**HOW TO COMPLETE THIS TASK:** Return the records from the first line through the line containing "[217,908,478,957] 8mr8 5天前", and leave out the pictures.

**DATA TO PROCESS:**

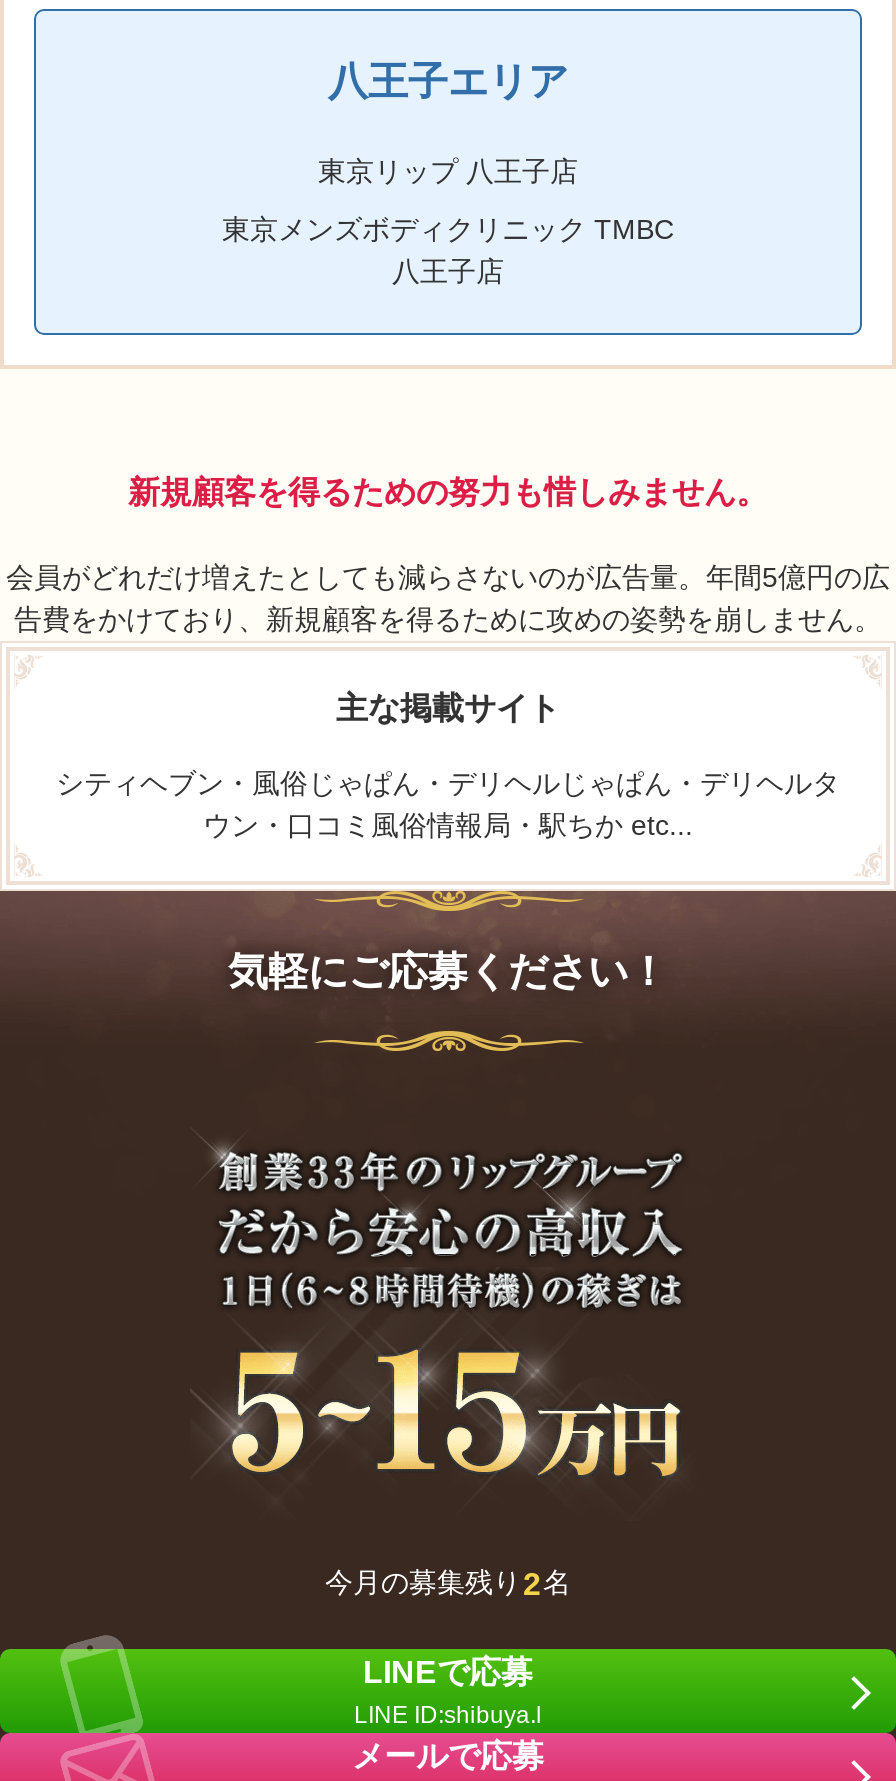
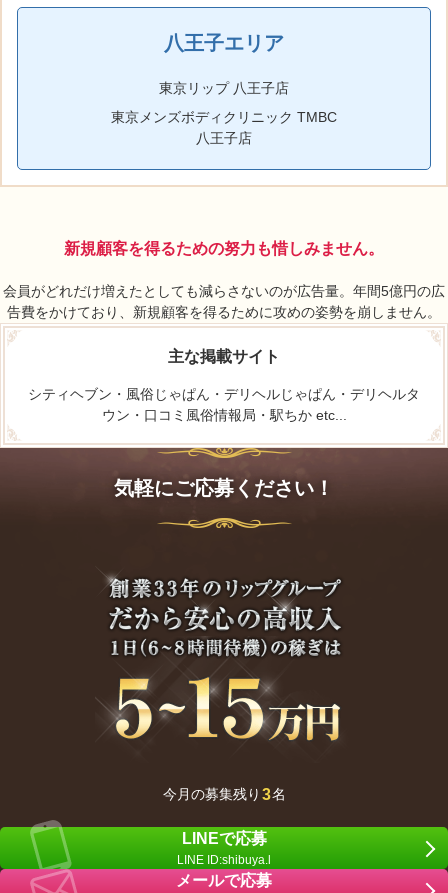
[325,1566,571,1601] 今月の募集残り2名 -> [162,786,286,803] 今月の募集残り3名

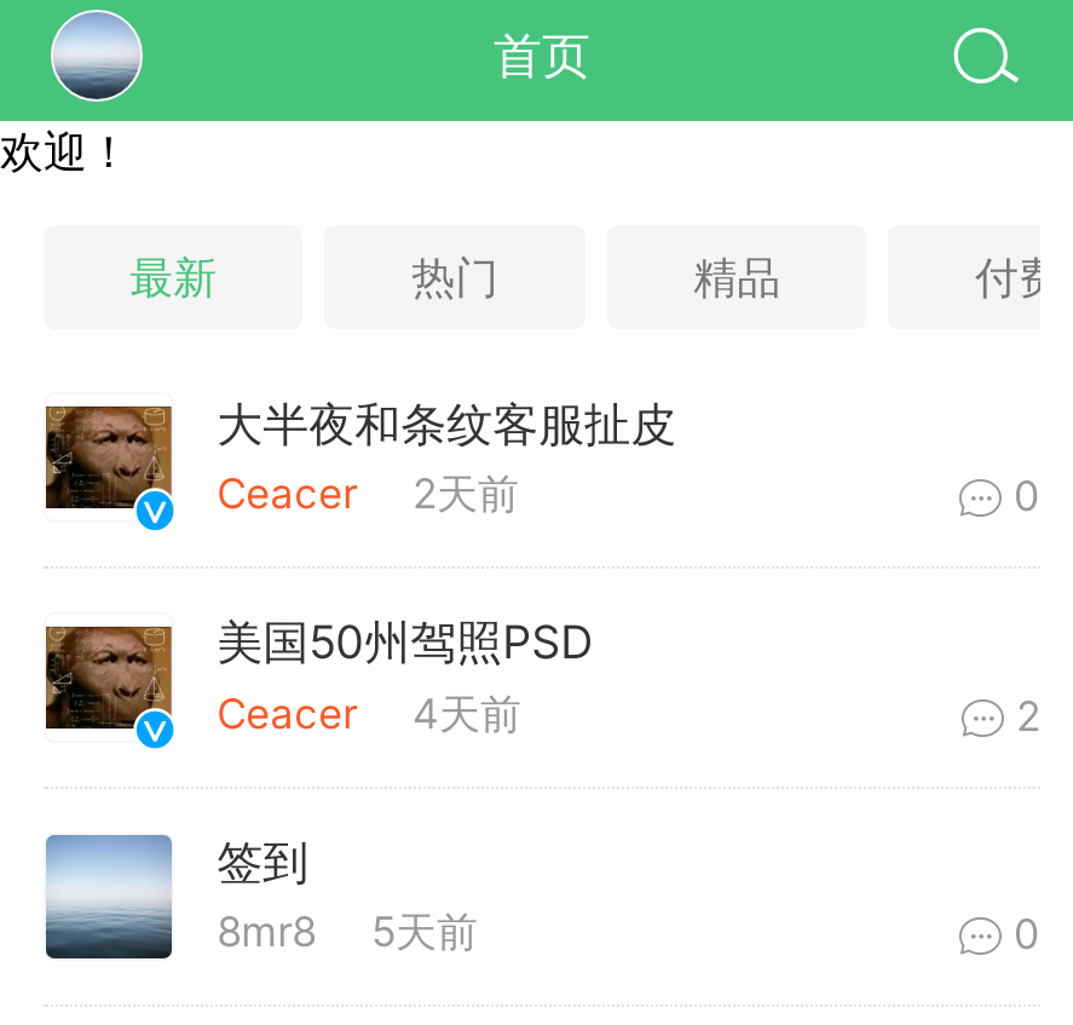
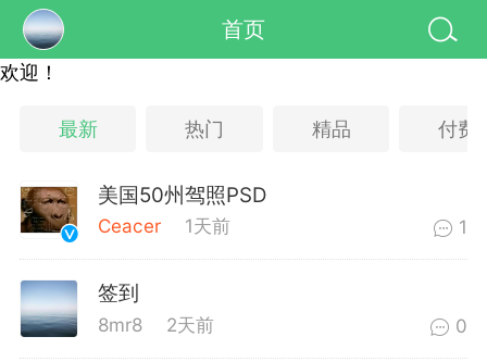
[217,396,1040,520] 大半夜和条纹客服扯皮 | Ceacer | 2天前 | 0 -> none
[217,689,521,737] Ceacer 4天前 -> [97,215,231,237] Ceacer 1天前
[1004,691,1040,740] 2 -> [453,216,467,238] 1
[217,908,478,957] 8mr8 5天前 -> [97,314,215,335] 8mr8 2天前

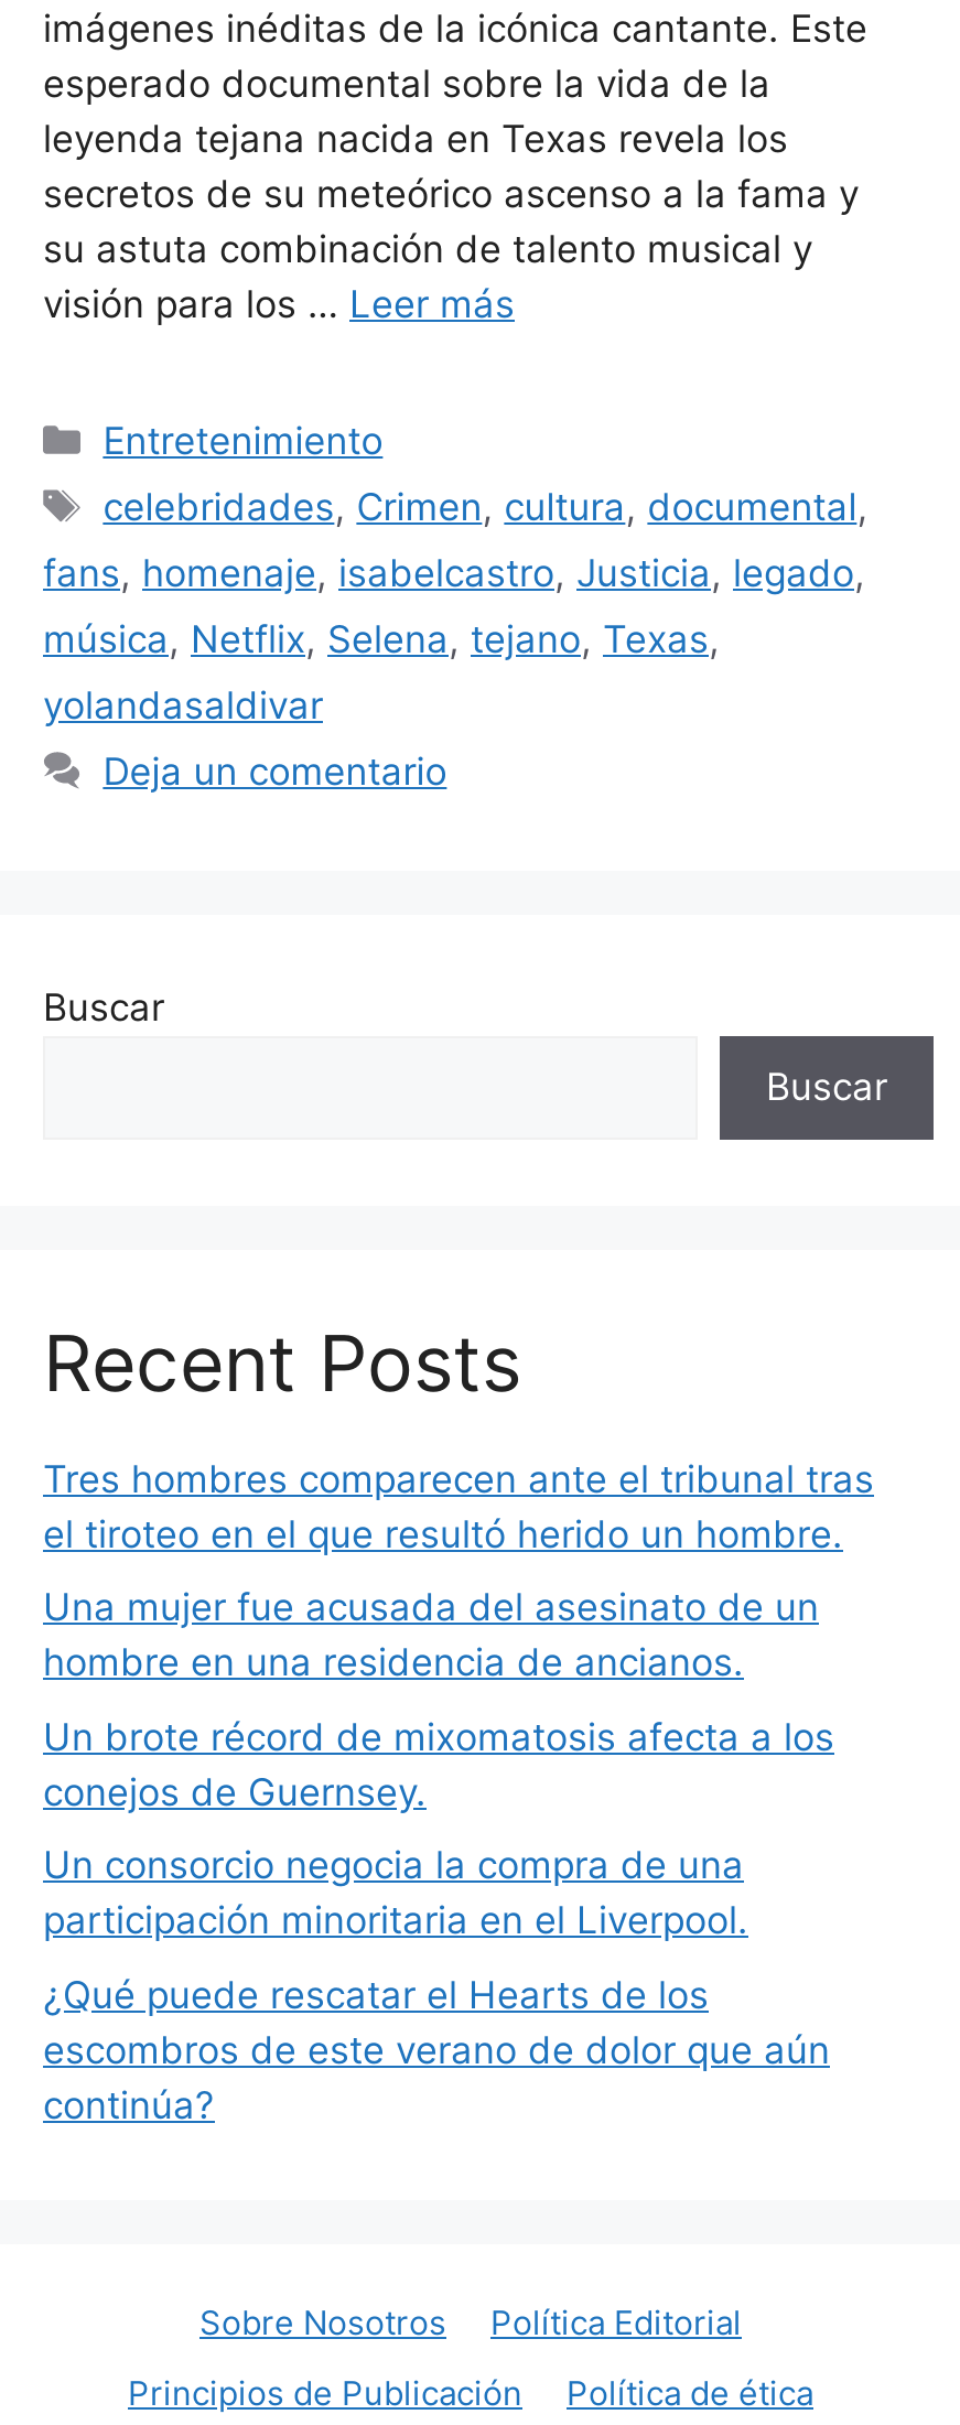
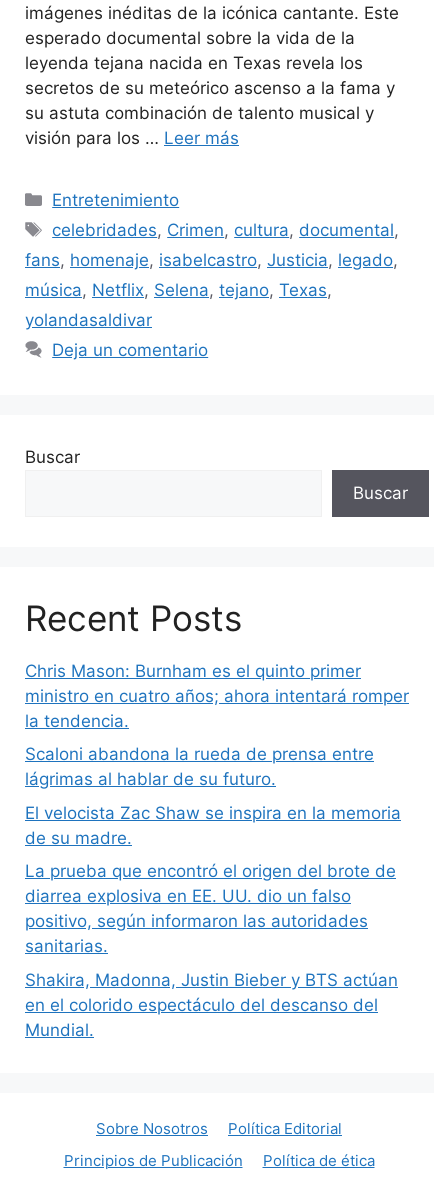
[43,1456,874,1556] Tres hombres comparecen ante el tribunal tras | el tiroteo en el que resultó herido un hombre. -> [25,661,409,731] Chris Mason: Burnham es el quinto primer | ministro en cuatro años; ahora intentará romper | la tendencia.
[43,1585,819,1684] Una mujer fue acusada del asesinato de un | hombre en una residencia de ancianos. -> [25,744,374,789] Scaloni abandona la rueda de prensa entre | lágrimas al hablar de su futuro.
[43,1714,834,1813] Un brote récord de mixomatosis afecta a los | conejos de Guernsey. -> [25,803,401,848] El velocista Zac Shaw se inspira en la memoria | de su madre.
[43,1843,748,1942] Un consorcio negocia la compra de una | participación minoritaria en el Liverpool. -> [25,861,396,956] La prueba que encontró el origen del brote de | diarrea explosiva en EE. UU. dio un falso | positivo, según informaron las autoridades | sanitarias.
[43,1972,830,2127] ¿Qué puede rescatar el Hearts de los | escombros de este verano de dolor que aún | continúa? -> [25,970,398,1040] Shakira, Madonna, Justin Bieber y BTS actúan | en el colorido espectáculo del descanso del | Mundial.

**TASK SOLUTION:**
[325,1566,571,1601] 今月の募集残り2名 -> [162,786,286,803] 今月の募集残り3名

[217,396,1040,520] 大半夜和条纹客服扯皮 | Ceacer | 2天前 | 0 -> none
[217,689,521,737] Ceacer 4天前 -> [97,215,231,237] Ceacer 1天前
[1004,691,1040,740] 2 -> [453,216,467,238] 1
[217,908,478,957] 8mr8 5天前 -> [97,314,215,335] 8mr8 2天前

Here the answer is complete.